Легенда об Уленшпигеле (илл. Е. Кибрика)
Шрифт:
— Не надо громить, господа горожане! — поднял голос Ламме. — Король и так уж сердится. Дочь вышивальщицы рассказывала об этом моему другу Уленшпигелю. Не надо громить, господа!
Но народ не слушал их.
— Все громи, все ломай! — кричали подстрекатели. — Все тащи! Действуй, брабантцы! В воду деревянных идолов! Они плавают лучше, чем рыбы!
Тщетно кричал Уленшпигель с кафедры:
— Не давайте громить, господа горожане! Не навлекайте на город гибели!
Его стащили вниз и, хотя он отбивался руками и ногами, исцарапали лицо и изорвали на нем куртку и штаны. Окровавленный, он все-таки
— Не позволяйте громить!
Но все было тщетно. Подстрекатели вместе с городской чернью бросились на хоры, взломали решетку и кричали при этом:
— Да здравствует гёз!
Начался общий разгром, уничтожение и разрушение. К полуночи этот громадный храм с семьюдесятью алтарями, великолепными картинами, редкими драгоценностями, был опустошен дотла. Алтари были разбиты, статуи сброшены, все замки взломаны.

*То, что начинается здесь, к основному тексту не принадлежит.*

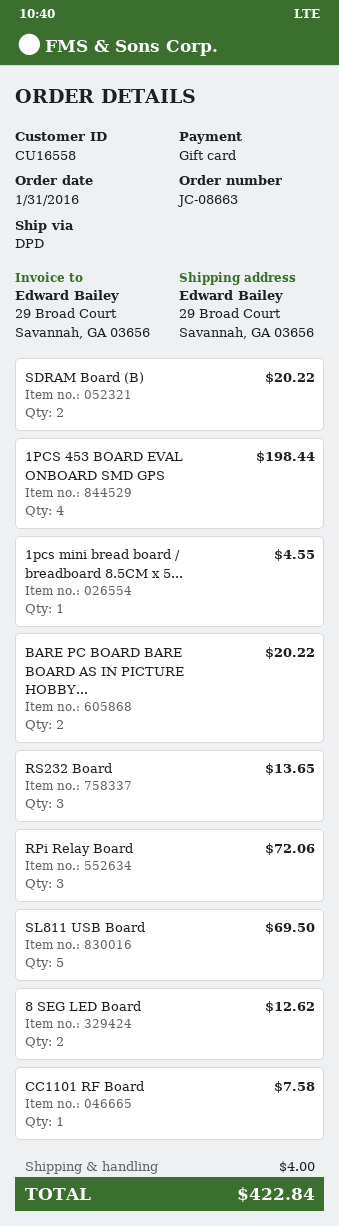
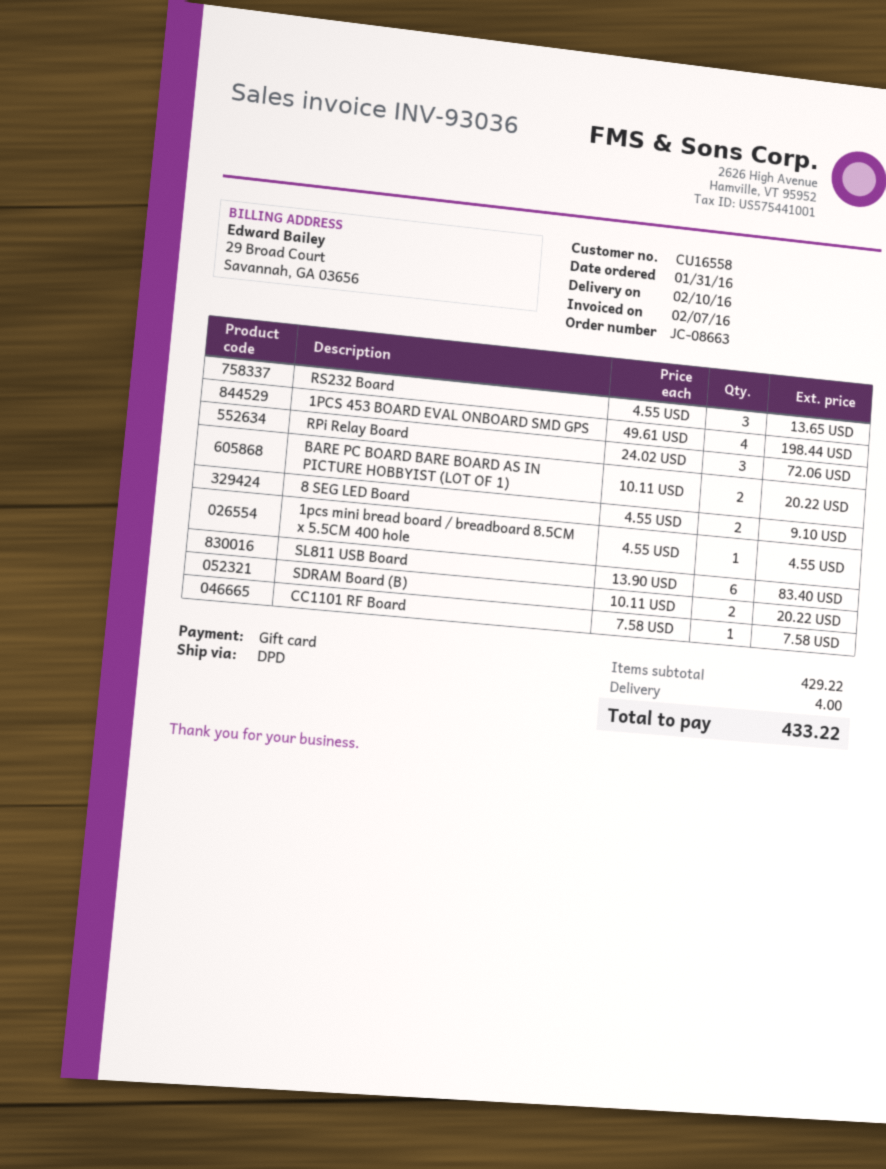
SL811 USB Board: 5 for 69.50 -> 6 for 83.40
8 SEG LED Board: 2 for 12.62 -> 2 for 9.10
total: 422.84 -> 433.22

Затем толпа бросилась на улицу, чтобы совершить то же, что было проделано в соборе богоматери, в церквах миноритов, францисканцев, Белых сестер, Серых сестер, св. Петра, св. Андрея, св. Михаила и во всех храмах и часовнях, какие есть в городе. Забрав свечи и факелы, подстрекатели побежали по улицам.
И они не спорили между собой и не ссорились. При всем этом разгроме летели доски, камни и всякие осколки, но ни один из громил не был ранен.
Перебравшись в Гаагу, они здесь тоже очищали церкви от статуй и алтарей, но ни здесь, ни где-либо в другом месте ни один из реформатов не помогал им.
В Гааге магистрат спросил их, от чьего имени они действуют.
— Вот от чьего, — ответил один из них, ударяя себя по сердцу.
— От чьего имени, слышите, люди добрые? — кричал Уленшпигель, узнав об этой истории. — Значит, от чьего-то имени, по мнению магистрата, можно совершать все эти святотатства! Пусть бы ко мне в домишко забрался этакий грабитель, я бы, конечно, поступил по прекрасному примеру гаагского магистрата: снял бы вежливенько шляпу и почтительно спросил бы: «Любезнейший вор, достопочтеннейший, милейший грабитель, по чьему полномочию ты действуешь?» Он ответит мне, что полномочие в его сердце, страстно желающем получить мое добро, а я поэтому вручу ему все мои ключи. Подумайте, поищите, кому наруку эти погромы? Не верьте «Красной собаке»! Преступление совершено, и мы отомстим. Каменное распятие низвергнуто! Не верьте «Красной собаке»!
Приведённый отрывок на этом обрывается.